SYNOPSIS: Prime Minister Adolfo Suarez and his wife were among early visitors to this polling station in Madrid. The Prime Minister is leader of a centre-right coalition, the Centre Democratic Union, which is a close rival to the Socialist Party for the largest share of the vote. Senor Suarez said he was calm and optimistic about the elections.
More than 6,000 candidates were contesting the 350 seats in the Chamber of Deputies or lower house, chosen on a form of proportional representation, and 207 seats in the Senate (upper house) elected by simple majority. Another early voter was Communist Party Secretary-General Santiago Carrillo, who walked to a polling station near his Madrid flat. Senor Carrillo predicted that the Communists would win 30 to 40 seats in the Chamber of Deputies. He told reporters he did not believe opinion polls giving the party a lower share.

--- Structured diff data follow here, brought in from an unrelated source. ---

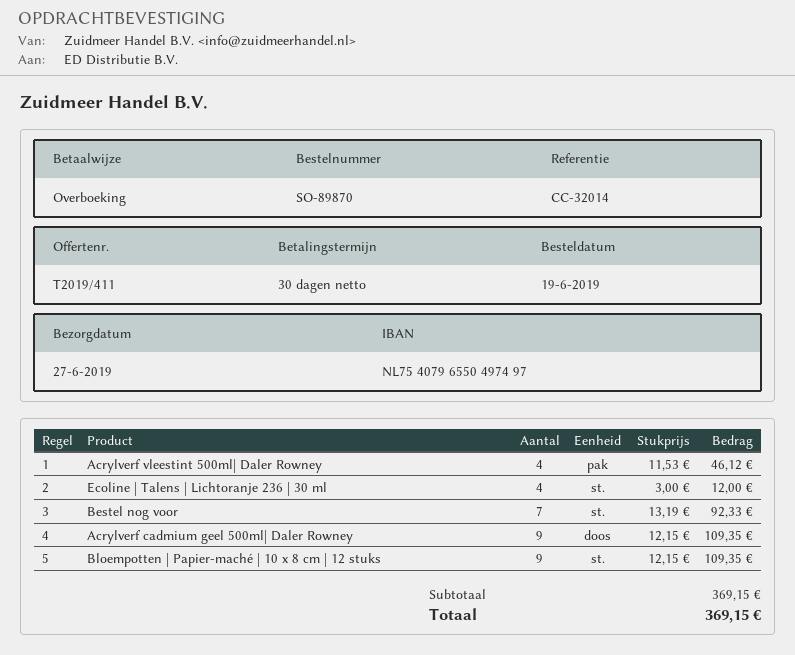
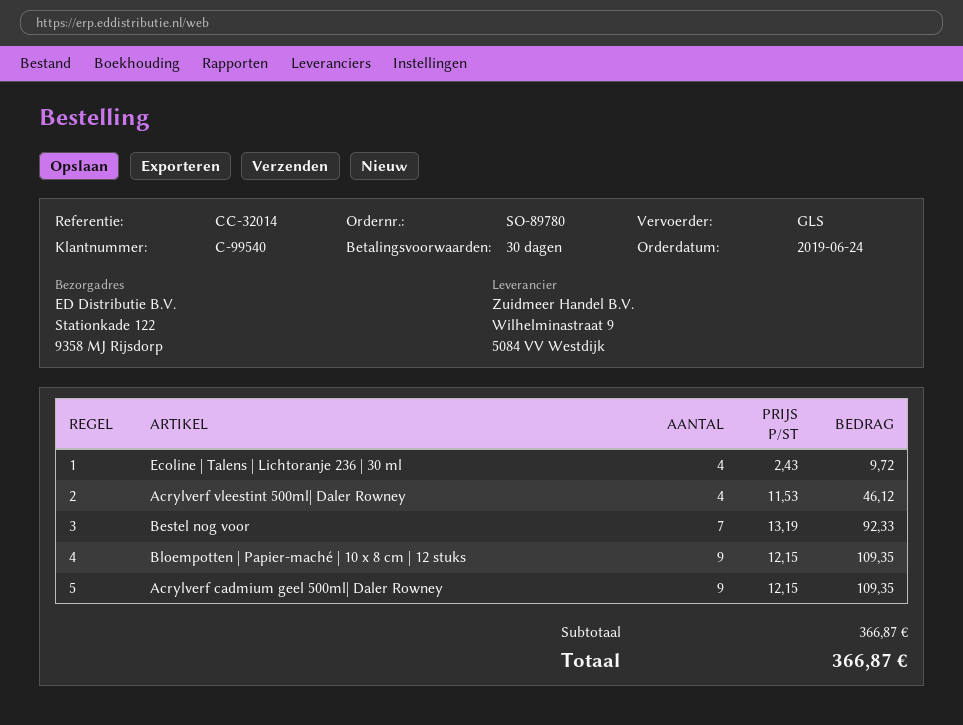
order number: SO-89870 -> SO-89780
order date: 2019-06-19 -> 2019-06-24
Ecoline | Talens | Lichtoranje 236 | 30 ml: 4 x 3.00 = 12.00 -> 4 x 2.43 = 9.72
subtotal: 369.15 -> 366.87
total: 369.15 -> 366.87

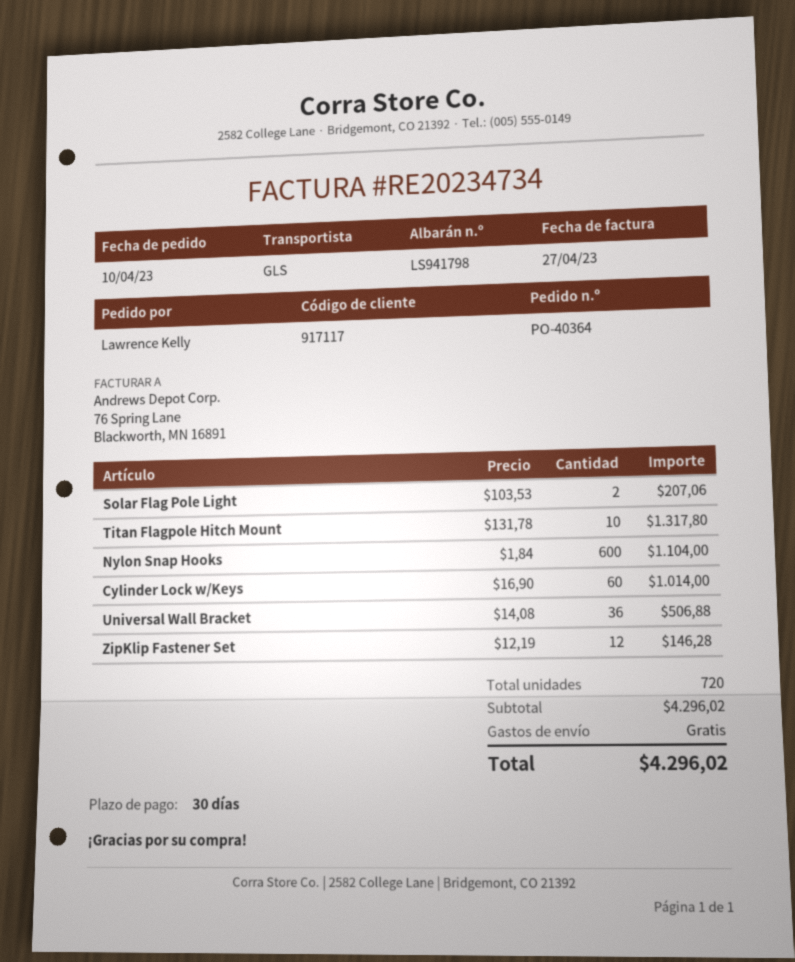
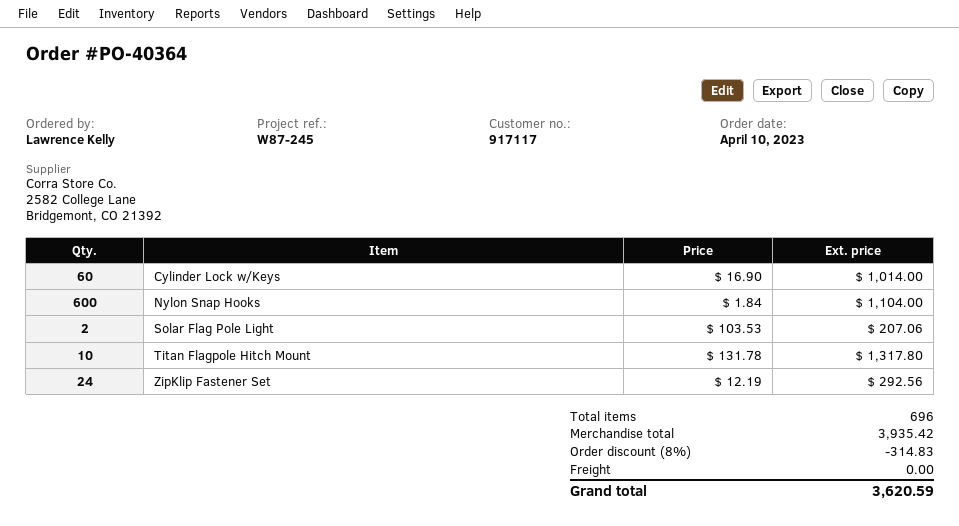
Universal Wall Bracket: 36 x 14.08 = 506.88 -> none
ZipKlip Fastener Set: 12 x 12.19 = 146.28 -> 24 x 12.19 = 292.56
total quantity: 720 -> 696
subtotal: 4296.02 -> 3935.42
discount: none -> 8% = 314.83
total: 4296.02 -> 3620.59

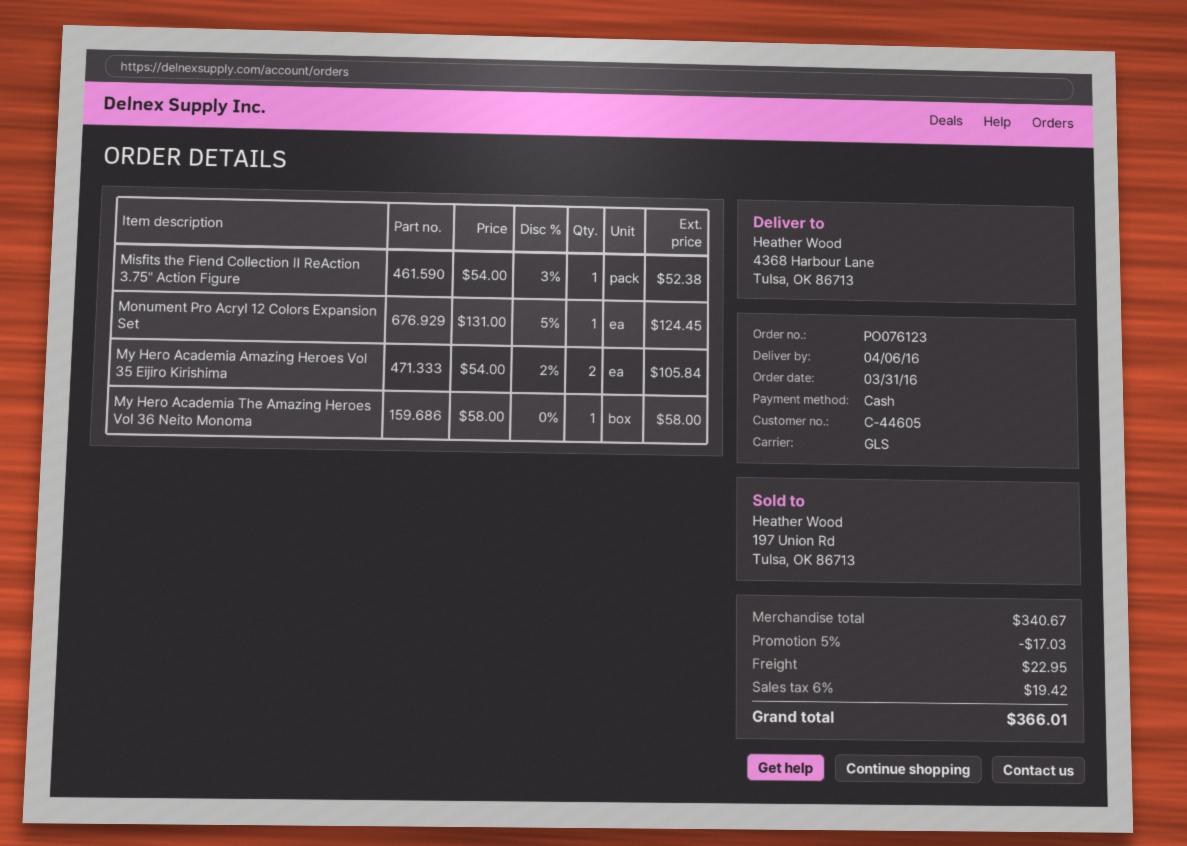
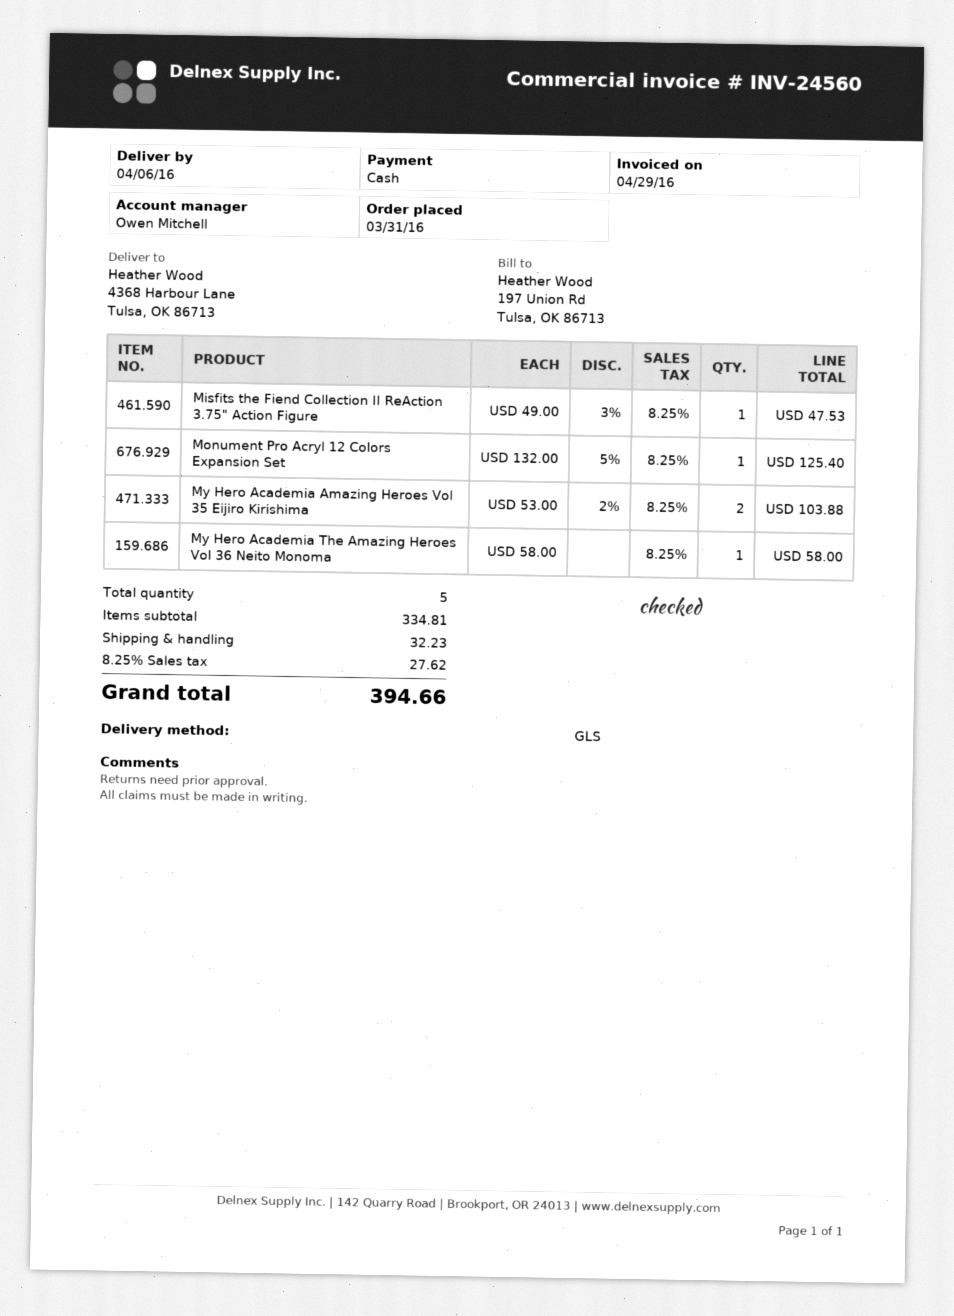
Misfits the Fiend Collection II ReAction 3.75" Action Figure: 1 x 54.00 - 3% = 52.38 -> 1 x 49.00 - 3% = 47.53
Monument Pro Acryl 12 Colors Expansion Set: 1 x 131.00 - 5% = 124.45 -> 1 x 132.00 - 5% = 125.40
My Hero Academia Amazing Heroes Vol 35 Eijiro Kirishima: 2 x 54.00 - 2% = 105.84 -> 2 x 53.00 - 2% = 103.88
subtotal: 340.67 -> 334.81
discount: 5% = 17.03 -> none
shipping: 22.95 -> 32.23
tax: 6% = 19.42 -> 8.25% = 27.62
total: 366.01 -> 394.66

Workers and office clerks throughout the country were given four hours off work in which to vote. Schools were also shut for the day. T he Socialist leader, Senor Felipe Gonzalez, told reporters at the polls that he expected his party to win 25 to 30 percent of the vote, or roughly the same as the UCD led by Prime Minister Suarez. But he said the Socialist would only form a coalition government with Senor Suarez if certain conditions, including the release of all political prisoners, were met.